National Assembly has no power to summon Buhari — Malami


By Abba Gwale

Attorney-General of the federation and Minister of justice (AGF), Abubakar Malami SAN, has said that the National Assembly lacks the constitutional power to summon President Muhammadu Buhari.

The president is scheduled to appear before the National Assembly tomorrow, but it is now uncertain if he will honour the request.

In a statement released today, Malami said it was outside the constitutional powers of the National Assembly to summon the president over his operational use of the armed forces.

“President Muhamamdu Buhari of the Federal Republic of Nigeria has recorded tremendous success in containing the hitherto incessant bombing, colossal killings, wanton destruction of lives and property that bedeviled the country before attaining the helm of affairs of the country in 2015,” the statement reads.

He said, the confidentiality of strategies employed by the President as the commander in Chief of the Armed Forces of the Federal Republic of Nigeria is not open for public exposore in view of security implications in probable undermining of the war against terror.

“The fact that President Muhammadu Buhari was instrumental to the reclaiming of over 14 Local Governments previously controlled by the Boko Haram in North East is an open secret, the strategies for such achievement are not open for public expose

Abubakar Malami added that the decision to appear before the National Assembly should be at the president’s discretion and not subject to summons by the lawmakers.

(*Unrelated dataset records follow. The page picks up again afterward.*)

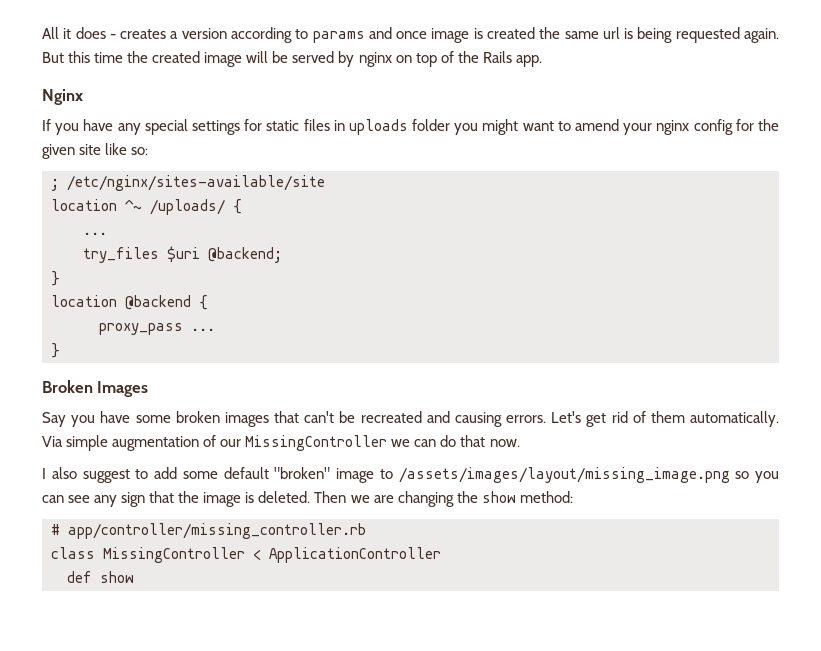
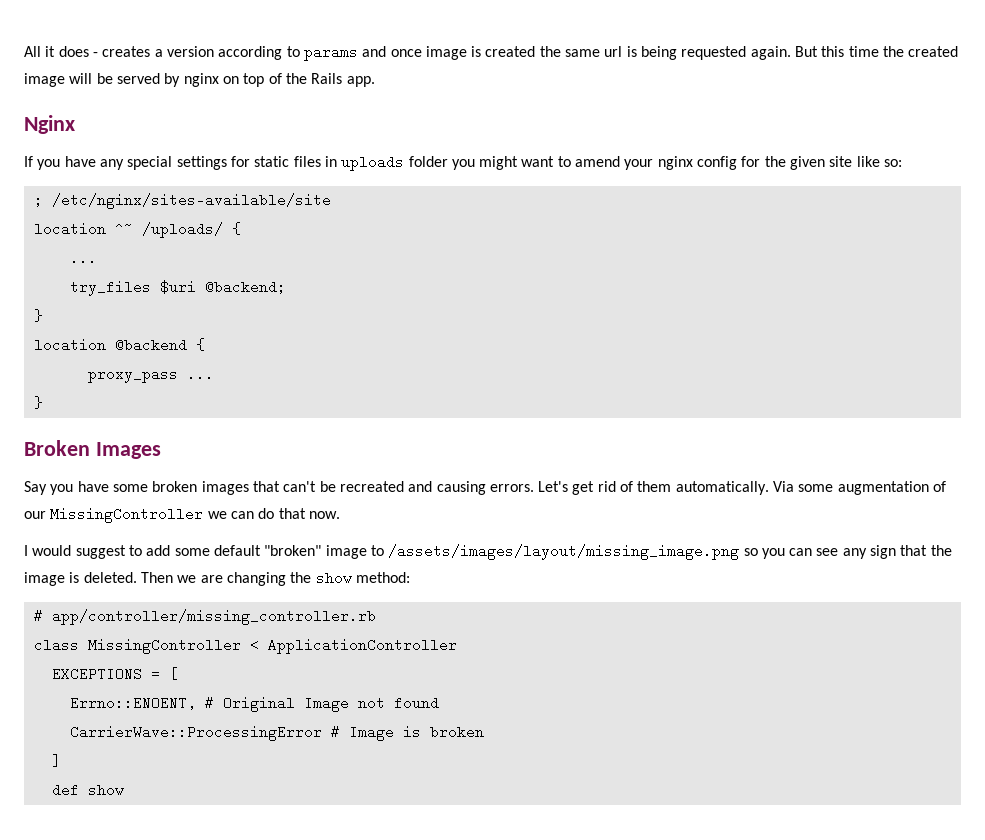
[66,435,109,451] simple -> [798,484,834,492] some
[51,467,77,479] also -> [32,545,72,556] would
(441, 555) none -> [51,667,178,681] [69,696,439,712] [69,725,484,741] [51,754,61,768] // EXCEPTIONS = [ // Errno::ENOENT, # Original Image not found // CarrierWave::ProcessingError # Image is broken // ]

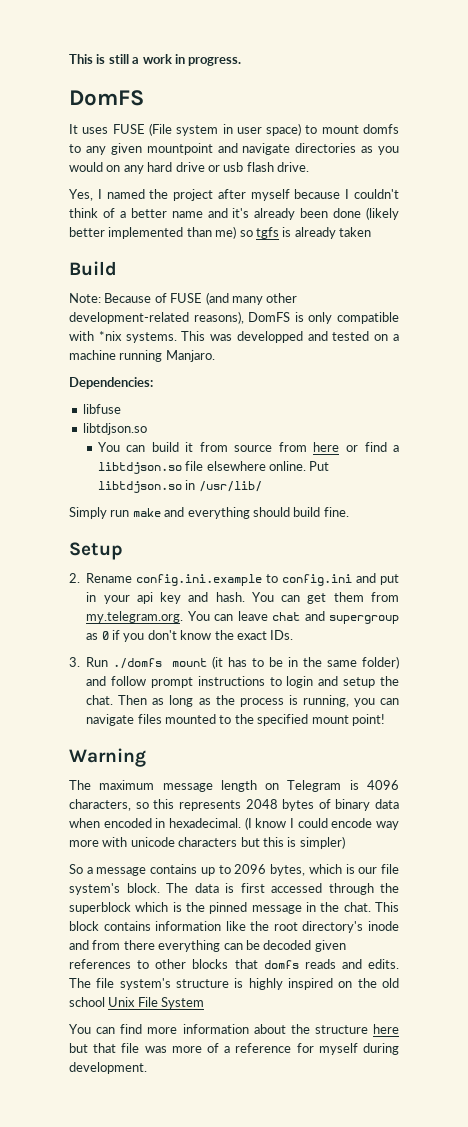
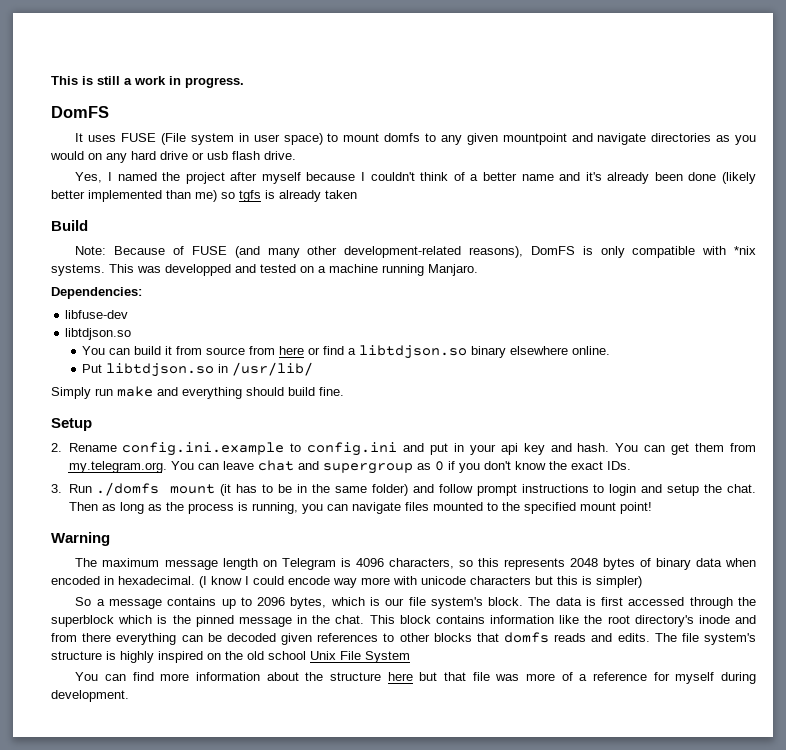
[82,404,121,414] libfuse -> [65,310,129,319] libfuse-dev
[185,461,204,471] file -> [471,346,507,358] binary
(307, 466) none -> (611, 350) //

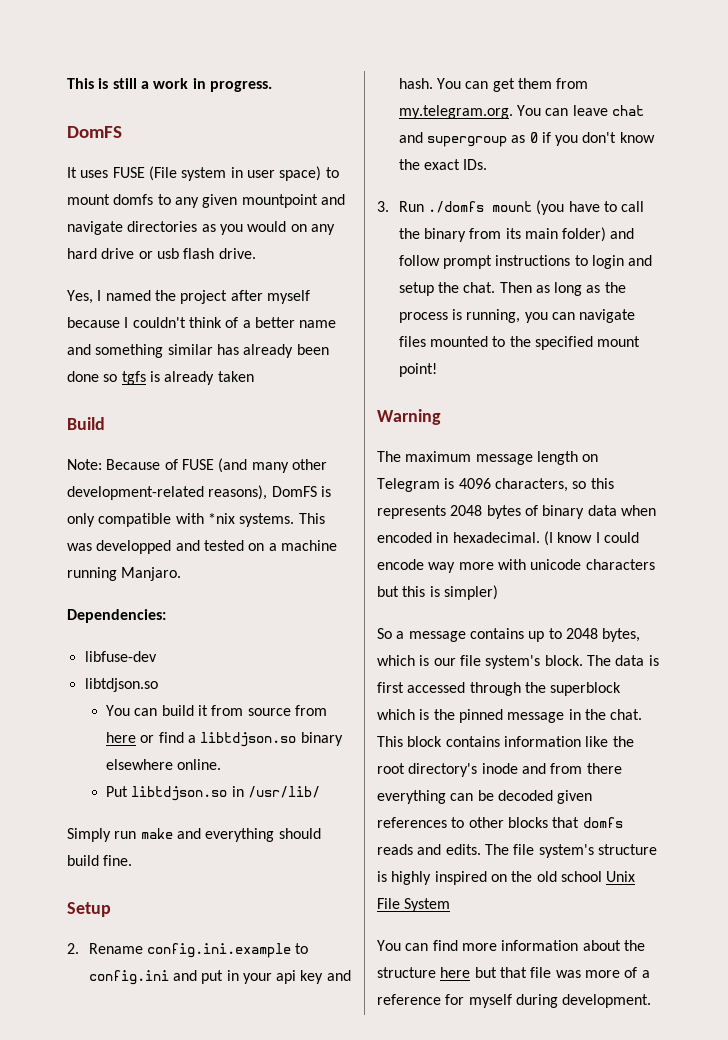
[585,172,756,184] [51,190,217,202] it's already been done (likely better implemented than me) -> [95,344,329,358] [67,371,99,382] something similar has already been done
[220,484,367,496] (it has to be in the same -> [536,200,645,215] [398,228,558,242] (you have to call the binary from its main
[257,597,286,606] 2096 -> [565,628,598,639] 2048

“The right of the President to engage the National Assembly and appear before it is inherently discretionary in the President and not at the behest of the National Assembly,” Malami added

“The management and control of the security sector is exclusively vested in the President by Section 218 (1) of the Constitution as the Commander in Chief of the Armed Forces including the power to determine the operational use of the Armed Forces. An invitation that seeks to put the operational use of the Armed Forces to a public interrogation is indeed taking the constitutional rights of law making beyond bounds.

“As the Commander in Chief, the President has exclusivity on security and has confidentiality over security. These powers and rights he does not share. So, by summoning the President on National Security operational Matters, the House of Representative operated outside constitutional bounds.

“President’s exclusivity of constitutional confidentiality investiture within the context of the constitution remains sacrosanct.”